** DIRECTIONS FOR THIS TASK **
Every record below must be returned word for word, with the pictures left out.

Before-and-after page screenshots
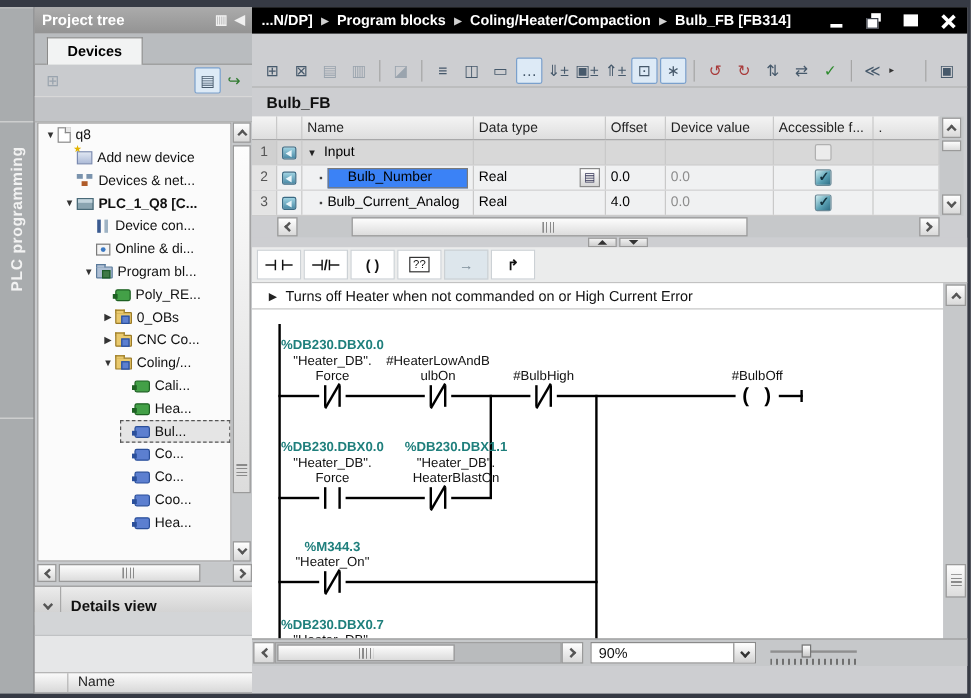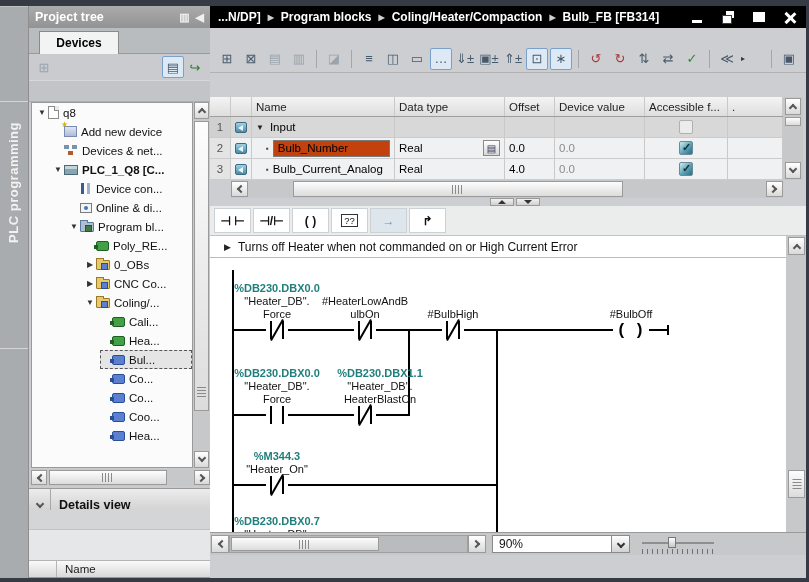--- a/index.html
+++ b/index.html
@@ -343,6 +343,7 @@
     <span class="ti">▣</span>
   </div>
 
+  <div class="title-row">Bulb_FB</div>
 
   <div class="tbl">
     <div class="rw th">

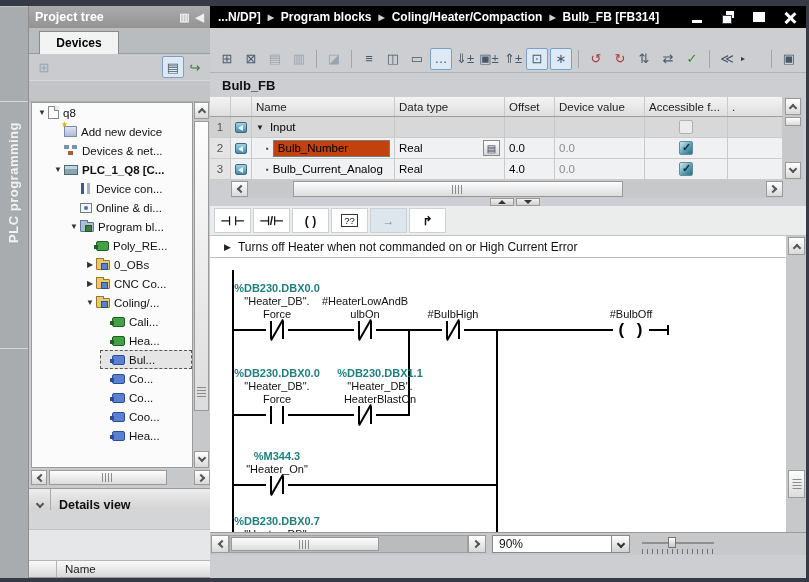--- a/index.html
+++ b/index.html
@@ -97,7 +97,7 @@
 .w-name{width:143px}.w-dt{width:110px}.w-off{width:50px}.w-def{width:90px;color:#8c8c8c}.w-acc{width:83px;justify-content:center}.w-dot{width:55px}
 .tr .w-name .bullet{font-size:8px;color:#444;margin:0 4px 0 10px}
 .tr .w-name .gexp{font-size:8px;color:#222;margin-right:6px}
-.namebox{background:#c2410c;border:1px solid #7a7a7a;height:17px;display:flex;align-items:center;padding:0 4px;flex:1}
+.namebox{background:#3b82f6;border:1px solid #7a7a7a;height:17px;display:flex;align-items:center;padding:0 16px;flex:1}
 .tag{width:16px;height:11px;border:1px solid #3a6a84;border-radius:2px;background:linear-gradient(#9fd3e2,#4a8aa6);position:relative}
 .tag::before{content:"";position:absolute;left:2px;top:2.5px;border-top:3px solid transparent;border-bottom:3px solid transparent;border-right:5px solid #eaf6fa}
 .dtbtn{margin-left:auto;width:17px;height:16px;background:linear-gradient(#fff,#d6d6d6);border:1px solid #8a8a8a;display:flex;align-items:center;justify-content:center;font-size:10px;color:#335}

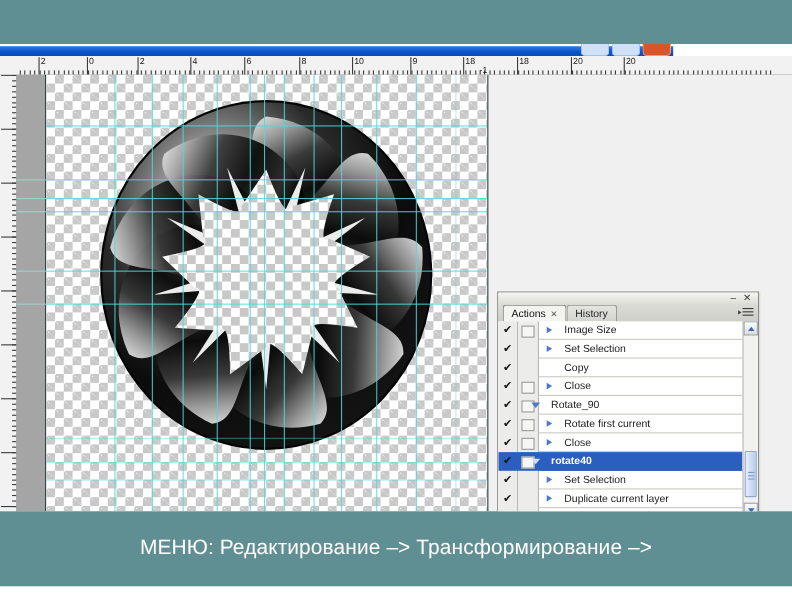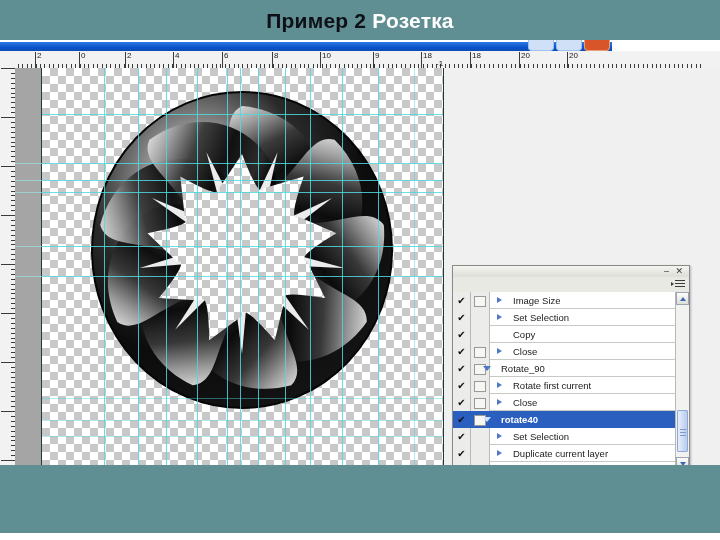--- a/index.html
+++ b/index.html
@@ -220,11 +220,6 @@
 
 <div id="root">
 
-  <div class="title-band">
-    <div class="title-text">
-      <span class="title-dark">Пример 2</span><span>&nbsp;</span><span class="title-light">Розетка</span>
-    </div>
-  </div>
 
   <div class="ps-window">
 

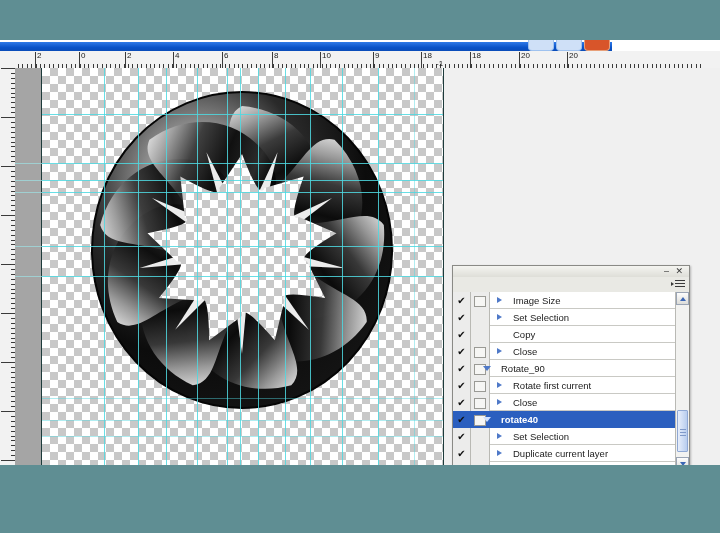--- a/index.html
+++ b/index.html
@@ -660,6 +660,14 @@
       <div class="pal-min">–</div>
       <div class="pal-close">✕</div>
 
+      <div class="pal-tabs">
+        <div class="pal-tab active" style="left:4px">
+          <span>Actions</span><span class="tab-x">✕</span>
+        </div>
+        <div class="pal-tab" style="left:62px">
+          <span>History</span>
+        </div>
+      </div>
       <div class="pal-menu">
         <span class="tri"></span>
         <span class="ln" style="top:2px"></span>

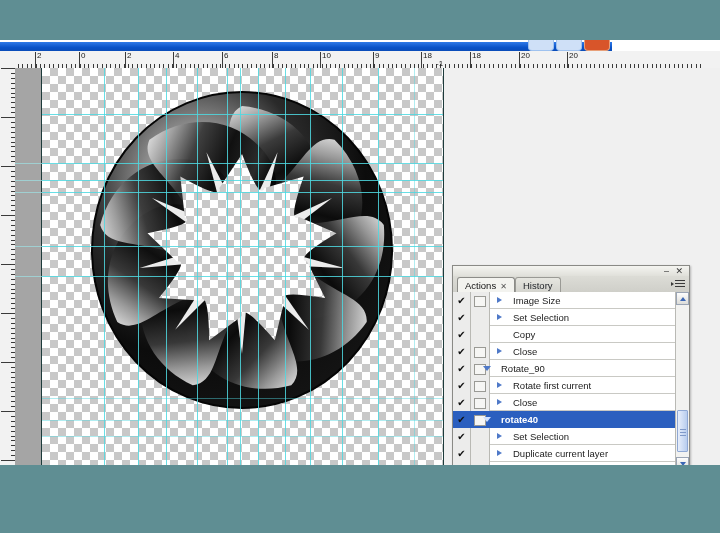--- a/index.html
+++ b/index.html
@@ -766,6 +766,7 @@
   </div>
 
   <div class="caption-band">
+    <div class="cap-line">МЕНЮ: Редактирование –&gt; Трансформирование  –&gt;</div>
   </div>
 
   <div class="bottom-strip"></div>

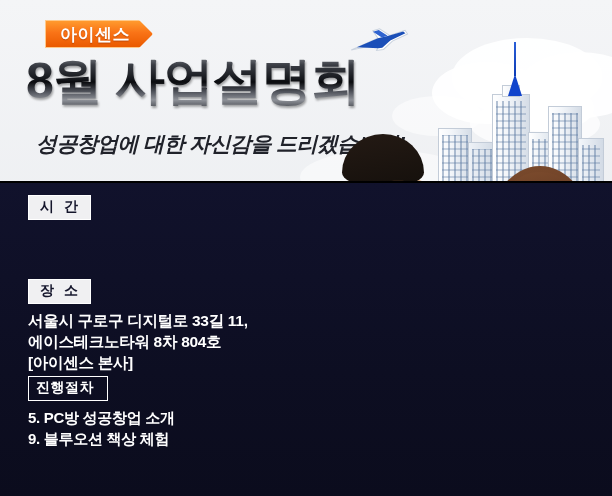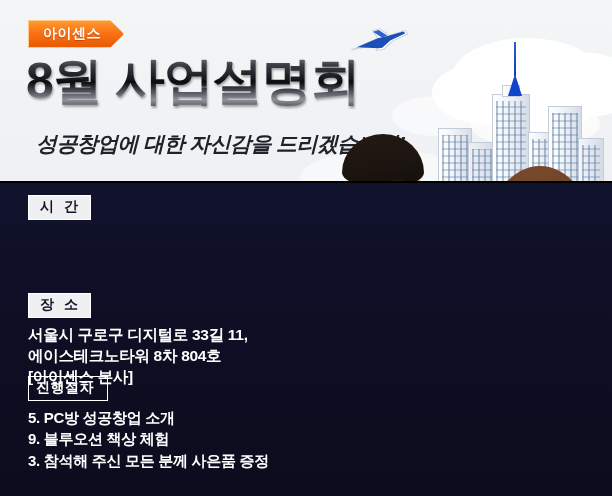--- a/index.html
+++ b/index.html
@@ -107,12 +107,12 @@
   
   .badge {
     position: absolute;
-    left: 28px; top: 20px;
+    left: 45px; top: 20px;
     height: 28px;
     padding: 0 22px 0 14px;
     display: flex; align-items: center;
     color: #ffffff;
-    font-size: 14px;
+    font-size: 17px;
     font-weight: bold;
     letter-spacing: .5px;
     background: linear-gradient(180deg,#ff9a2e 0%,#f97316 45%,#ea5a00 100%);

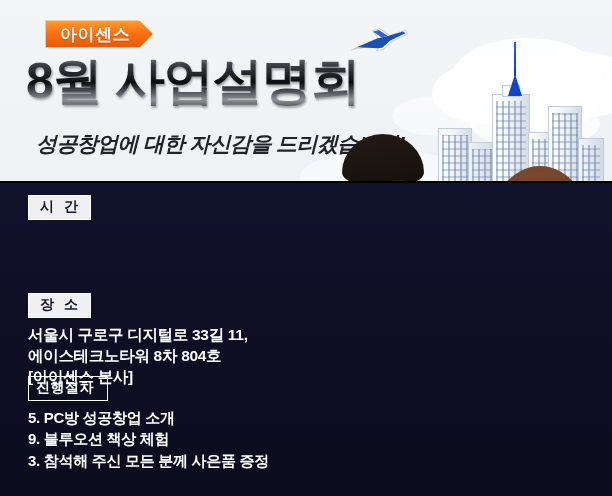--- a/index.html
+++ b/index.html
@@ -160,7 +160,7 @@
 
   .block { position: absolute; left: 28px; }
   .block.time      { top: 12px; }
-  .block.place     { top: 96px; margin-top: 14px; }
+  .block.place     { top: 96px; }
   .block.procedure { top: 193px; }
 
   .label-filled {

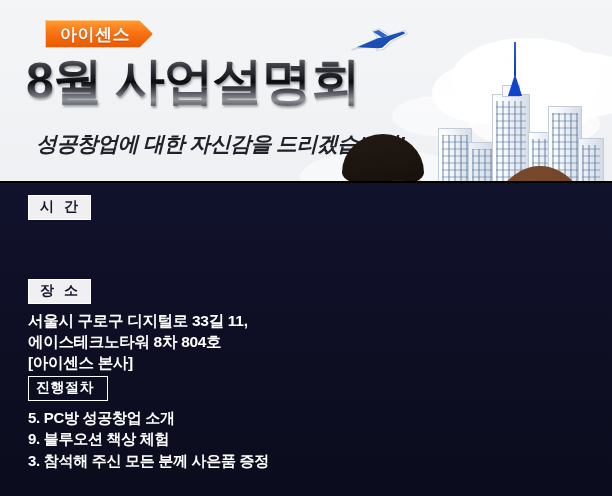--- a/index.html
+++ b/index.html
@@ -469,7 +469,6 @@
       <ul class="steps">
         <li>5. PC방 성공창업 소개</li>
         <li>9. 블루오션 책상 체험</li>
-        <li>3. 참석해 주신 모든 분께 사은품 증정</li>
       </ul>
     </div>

** SOLUTION BELOW **
--- a/index.html
+++ b/index.html
@@ -343,6 +343,7 @@
     <span class="ti">▣</span>
   </div>
 
+  <div class="title-row">Bulb_FB</div>
 
   <div class="tbl">
     <div class="rw th">

--- a/index.html
+++ b/index.html
@@ -97,7 +97,7 @@
 .w-name{width:143px}.w-dt{width:110px}.w-off{width:50px}.w-def{width:90px;color:#8c8c8c}.w-acc{width:83px;justify-content:center}.w-dot{width:55px}
 .tr .w-name .bullet{font-size:8px;color:#444;margin:0 4px 0 10px}
 .tr .w-name .gexp{font-size:8px;color:#222;margin-right:6px}
-.namebox{background:#c2410c;border:1px solid #7a7a7a;height:17px;display:flex;align-items:center;padding:0 4px;flex:1}
+.namebox{background:#3b82f6;border:1px solid #7a7a7a;height:17px;display:flex;align-items:center;padding:0 16px;flex:1}
 .tag{width:16px;height:11px;border:1px solid #3a6a84;border-radius:2px;background:linear-gradient(#9fd3e2,#4a8aa6);position:relative}
 .tag::before{content:"";position:absolute;left:2px;top:2.5px;border-top:3px solid transparent;border-bottom:3px solid transparent;border-right:5px solid #eaf6fa}
 .dtbtn{margin-left:auto;width:17px;height:16px;background:linear-gradient(#fff,#d6d6d6);border:1px solid #8a8a8a;display:flex;align-items:center;justify-content:center;font-size:10px;color:#335}

--- a/index.html
+++ b/index.html
@@ -220,11 +220,6 @@
 
 <div id="root">
 
-  <div class="title-band">
-    <div class="title-text">
-      <span class="title-dark">Пример 2</span><span>&nbsp;</span><span class="title-light">Розетка</span>
-    </div>
-  </div>
 
   <div class="ps-window">
 

--- a/index.html
+++ b/index.html
@@ -660,6 +660,14 @@
       <div class="pal-min">–</div>
       <div class="pal-close">✕</div>
 
+      <div class="pal-tabs">
+        <div class="pal-tab active" style="left:4px">
+          <span>Actions</span><span class="tab-x">✕</span>
+        </div>
+        <div class="pal-tab" style="left:62px">
+          <span>History</span>
+        </div>
+      </div>
       <div class="pal-menu">
         <span class="tri"></span>
         <span class="ln" style="top:2px"></span>

--- a/index.html
+++ b/index.html
@@ -766,6 +766,7 @@
   </div>
 
   <div class="caption-band">
+    <div class="cap-line">МЕНЮ: Редактирование –&gt; Трансформирование  –&gt;</div>
   </div>
 
   <div class="bottom-strip"></div>

--- a/index.html
+++ b/index.html
@@ -107,12 +107,12 @@
   
   .badge {
     position: absolute;
-    left: 28px; top: 20px;
+    left: 45px; top: 20px;
     height: 28px;
     padding: 0 22px 0 14px;
     display: flex; align-items: center;
     color: #ffffff;
-    font-size: 14px;
+    font-size: 17px;
     font-weight: bold;
     letter-spacing: .5px;
     background: linear-gradient(180deg,#ff9a2e 0%,#f97316 45%,#ea5a00 100%);

--- a/index.html
+++ b/index.html
@@ -160,7 +160,7 @@
 
   .block { position: absolute; left: 28px; }
   .block.time      { top: 12px; }
-  .block.place     { top: 96px; margin-top: 14px; }
+  .block.place     { top: 96px; }
   .block.procedure { top: 193px; }
 
   .label-filled {

--- a/index.html
+++ b/index.html
@@ -469,7 +469,6 @@
       <ul class="steps">
         <li>5. PC방 성공창업 소개</li>
         <li>9. 블루오션 책상 체험</li>
-        <li>3. 참석해 주신 모든 분께 사은품 증정</li>
       </ul>
     </div>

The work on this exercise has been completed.